Work to be completed:
Retype every record exactly. Skip the images.

Data to examine:
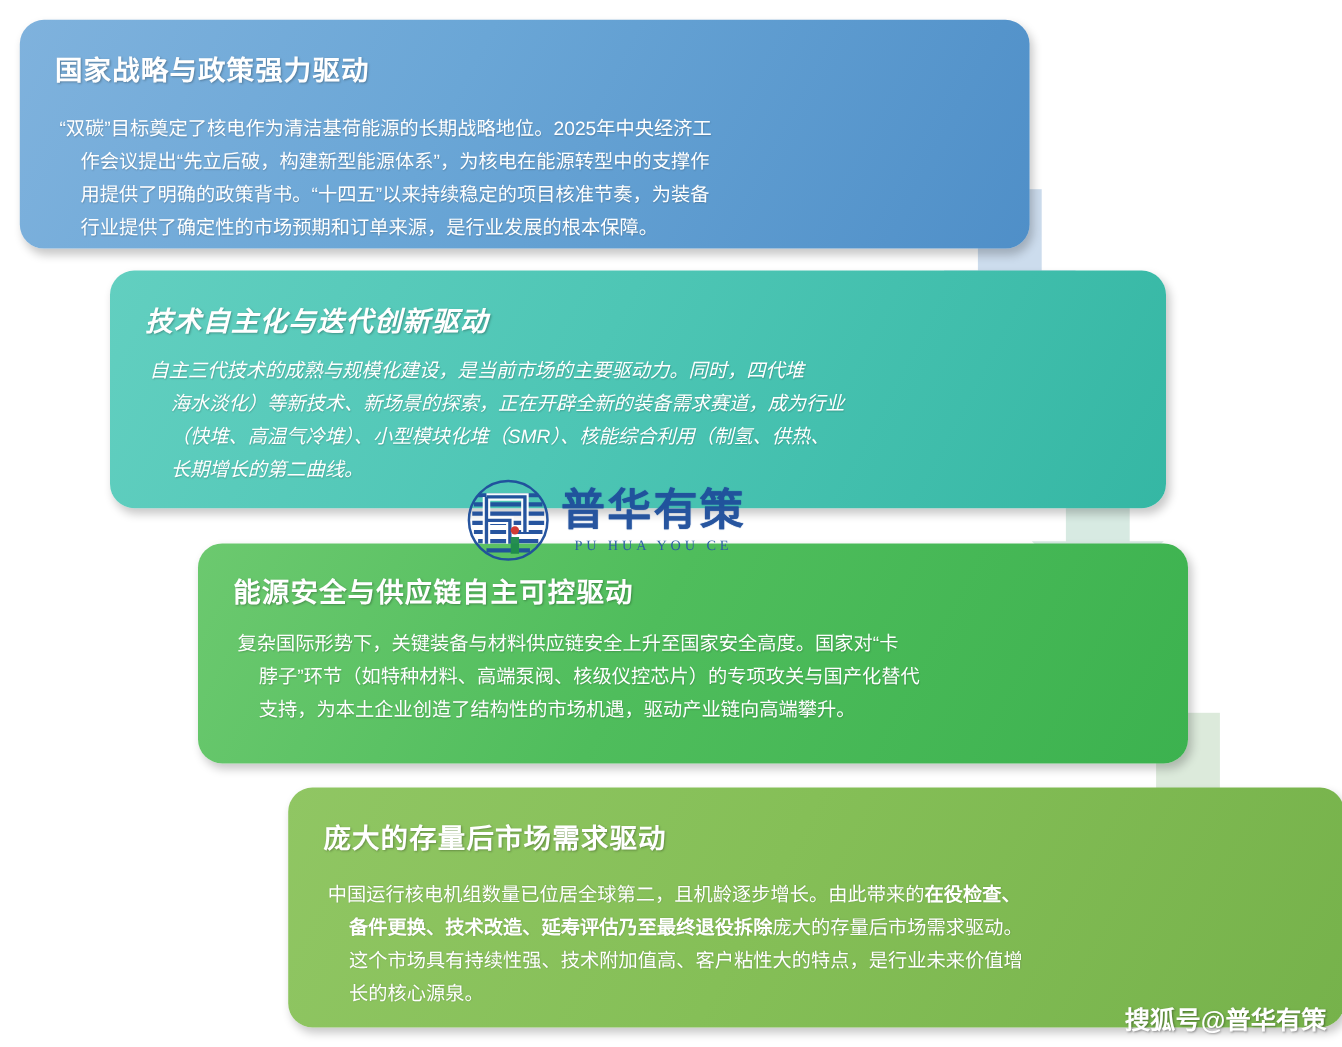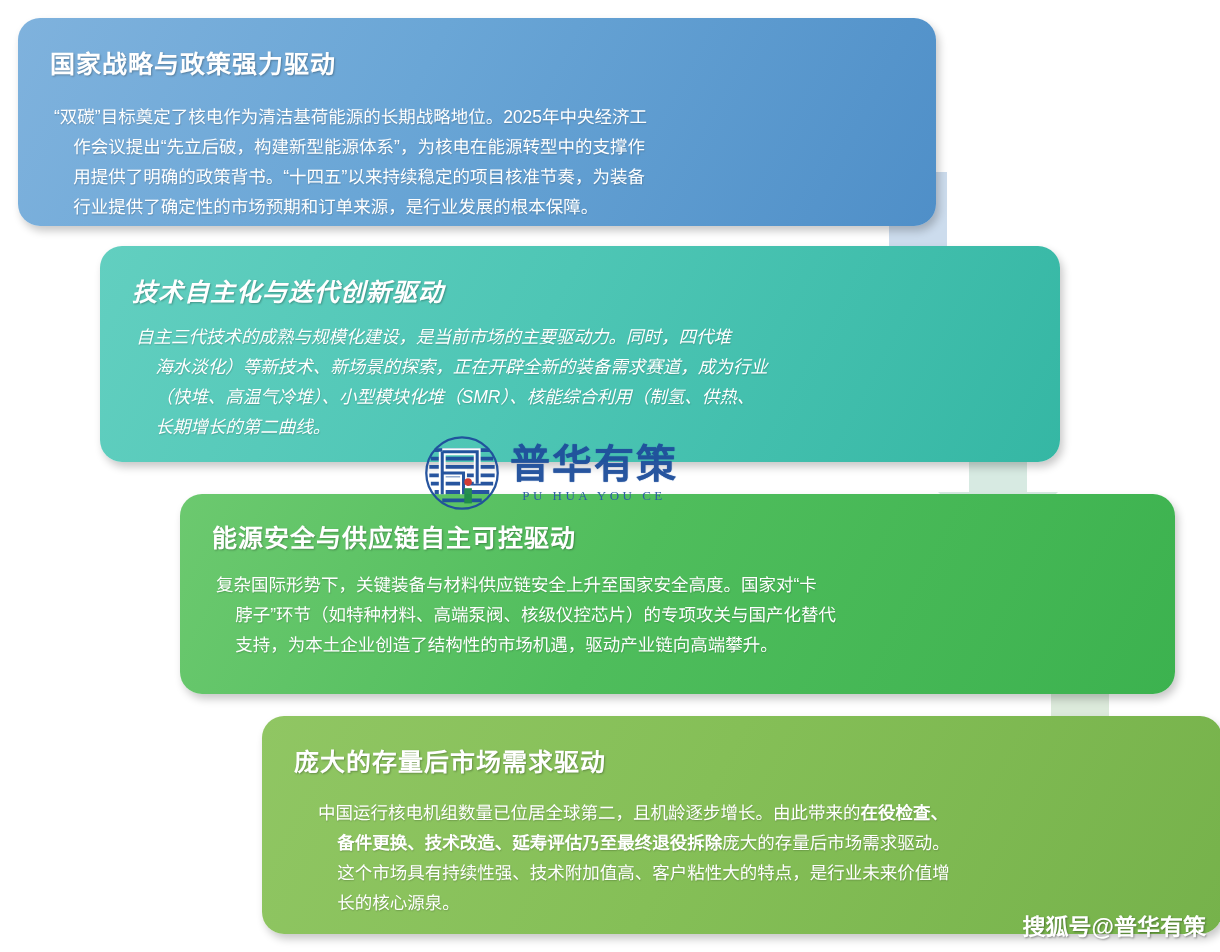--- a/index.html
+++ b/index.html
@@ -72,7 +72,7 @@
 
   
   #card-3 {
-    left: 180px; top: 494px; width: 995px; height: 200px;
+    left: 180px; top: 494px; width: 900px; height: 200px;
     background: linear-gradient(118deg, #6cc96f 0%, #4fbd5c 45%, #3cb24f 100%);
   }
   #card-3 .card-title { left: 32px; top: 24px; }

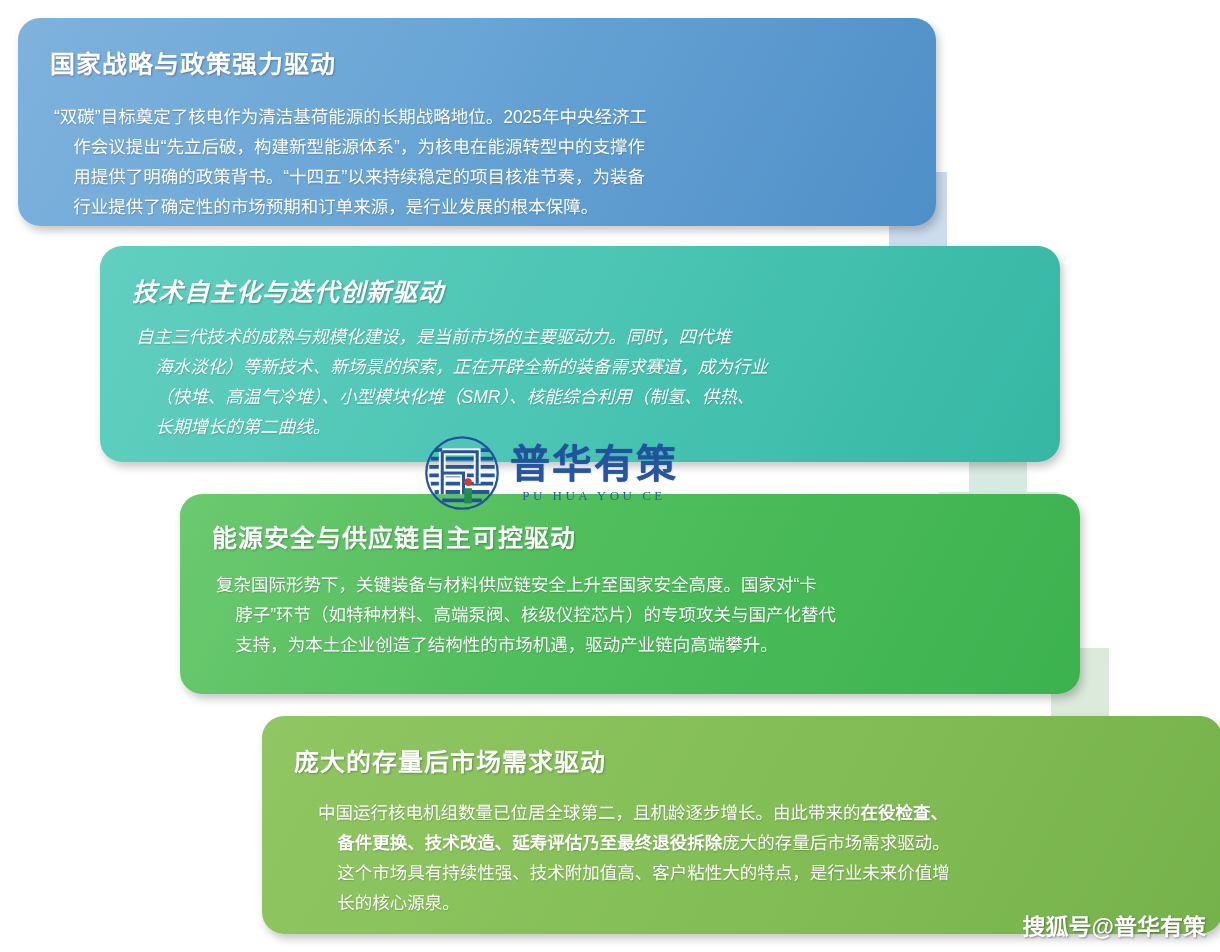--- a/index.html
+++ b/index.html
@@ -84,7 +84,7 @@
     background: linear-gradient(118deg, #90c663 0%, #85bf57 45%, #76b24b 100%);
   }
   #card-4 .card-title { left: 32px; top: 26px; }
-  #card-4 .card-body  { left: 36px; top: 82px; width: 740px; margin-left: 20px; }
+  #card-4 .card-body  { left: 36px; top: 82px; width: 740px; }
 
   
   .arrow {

Solution for this exercise:
--- a/index.html
+++ b/index.html
@@ -72,7 +72,7 @@
 
   
   #card-3 {
-    left: 180px; top: 494px; width: 995px; height: 200px;
+    left: 180px; top: 494px; width: 900px; height: 200px;
     background: linear-gradient(118deg, #6cc96f 0%, #4fbd5c 45%, #3cb24f 100%);
   }
   #card-3 .card-title { left: 32px; top: 24px; }

--- a/index.html
+++ b/index.html
@@ -84,7 +84,7 @@
     background: linear-gradient(118deg, #90c663 0%, #85bf57 45%, #76b24b 100%);
   }
   #card-4 .card-title { left: 32px; top: 26px; }
-  #card-4 .card-body  { left: 36px; top: 82px; width: 740px; margin-left: 20px; }
+  #card-4 .card-body  { left: 36px; top: 82px; width: 740px; }
 
   
   .arrow {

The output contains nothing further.